Because I wanted to be a cocktail waitress. A politician. A pilot. I wanted to be a war reporter. To be a dancer. To be a soldier. I wanted to be a chemist. Or a mathematician. I wanted to be a beauty queen. I wanted to move to Australia. I wanted to move to London. To Colorado. I wanted to like soccer. I was going to go to Amherst. Or Northwestern. I wanted to like Indian food. I wanted to be a corporate vice president by the time I was 30. I was going to go to law school. I wanted to have five sons: Julien, Gabriel, Michael, Daniel and Philip. I wanted to marry. Or be a nun. I wanted to have a dear little wife and kiss her pregnant belly and feel full of terrifying and possessive pride. I wanted to be strong. And brave. And I just wanted to like dogs. I wanted to be a priestess. Or a scholar studying the classics. And I wanted to farm. To direct. I wanted to work in hospice. Or be a midwife. I wanted to do things that were hard. And I wanted to be lonely.
But mostly, I just wanted to be the most beautiful girl in the world.
Of course, none of that really worked out. But just because I let it go or it never really made any sense in the first place doesn't mean it wasn't real. Doesn't mean it weren't true. Doesn't mean I wanted any of it any less.

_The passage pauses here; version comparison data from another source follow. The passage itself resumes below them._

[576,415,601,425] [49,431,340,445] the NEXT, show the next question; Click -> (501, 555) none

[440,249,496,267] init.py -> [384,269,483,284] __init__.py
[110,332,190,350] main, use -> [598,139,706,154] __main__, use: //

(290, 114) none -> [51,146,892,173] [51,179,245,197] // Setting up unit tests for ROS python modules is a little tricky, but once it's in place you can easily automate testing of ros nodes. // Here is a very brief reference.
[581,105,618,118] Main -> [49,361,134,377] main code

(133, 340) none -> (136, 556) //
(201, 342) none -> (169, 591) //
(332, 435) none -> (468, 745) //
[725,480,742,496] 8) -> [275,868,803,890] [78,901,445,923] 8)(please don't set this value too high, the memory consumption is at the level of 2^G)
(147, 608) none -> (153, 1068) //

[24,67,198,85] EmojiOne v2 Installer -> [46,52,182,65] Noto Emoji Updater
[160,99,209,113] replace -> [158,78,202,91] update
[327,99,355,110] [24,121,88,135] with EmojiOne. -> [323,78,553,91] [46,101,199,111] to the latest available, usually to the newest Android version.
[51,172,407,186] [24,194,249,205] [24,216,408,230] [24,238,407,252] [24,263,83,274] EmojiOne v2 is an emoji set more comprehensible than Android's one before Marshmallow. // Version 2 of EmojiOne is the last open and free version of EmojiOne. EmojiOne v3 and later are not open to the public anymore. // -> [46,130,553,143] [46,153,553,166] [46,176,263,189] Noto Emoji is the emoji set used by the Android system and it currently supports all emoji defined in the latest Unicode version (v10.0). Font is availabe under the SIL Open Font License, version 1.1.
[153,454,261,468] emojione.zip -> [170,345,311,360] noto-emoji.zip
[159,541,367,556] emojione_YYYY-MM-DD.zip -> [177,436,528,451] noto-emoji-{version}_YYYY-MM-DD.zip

There's this person I think I should be. That I'd like to be. That I can't help but think is a hell of a lot more dashing and stylish than me. And maybe she's a movie star from France, and maybe he works for the CIA. Maybe she's just a hell of a leader or was never ashamed to go to his knees. Maybe there is a fondness for scotch. After all, we're all about the fashionable vices around here.
Meanwhile, one of my many more pedestrian vices is HBO's Big Love. It's a vice because I know better, and because I have a friend who was a child in the FLDS, but they're rerunning it on HBO2 now, and I watch.
A few nights ago there was a moment wherein Nicki goes to visit the mostly toxic compound she and her husband Bill (they've moved to the suburbs where they are in a plural marriage with two other wives) grew up on.
It's one of the few times the show idealizes that world simply and non-sexually, and don't ever tell me camera angles can't break your heart as she and Bill chase each other through fields of laundry hung ghostly in a night breeze. The next day, as the massive, tangled family they are both a part of gather for a portrait, she turns to Bill and says simply, but with the saddest eyes you have ever seen, "I gave up hundreds, for just ten."
And I just can't stop thinking about it. Because even with my small biological family and my reluctance and suspicion when it comes to the true and solid reality of much of my chosen family, I get Nicki, jealous, conniving, fucking heartbroken, Nicki.
Because I'm her.
Because I gave up hundreds too. For just ten. I know it every time I look in the mirror.
And sure, I had to, just like anyone else. But I know it. And maybe not everyone else does. And more than that, maybe not everyone gets reminders the way I do of the men and women they aren't and the movies they're still apparently making back home in a France they've never seen.
Sometimes I dream about men watching my image wreathed in smoke and flickering on the wall of a cafe somewhere in North Africa. And always I have a secret, and that's that all things are true.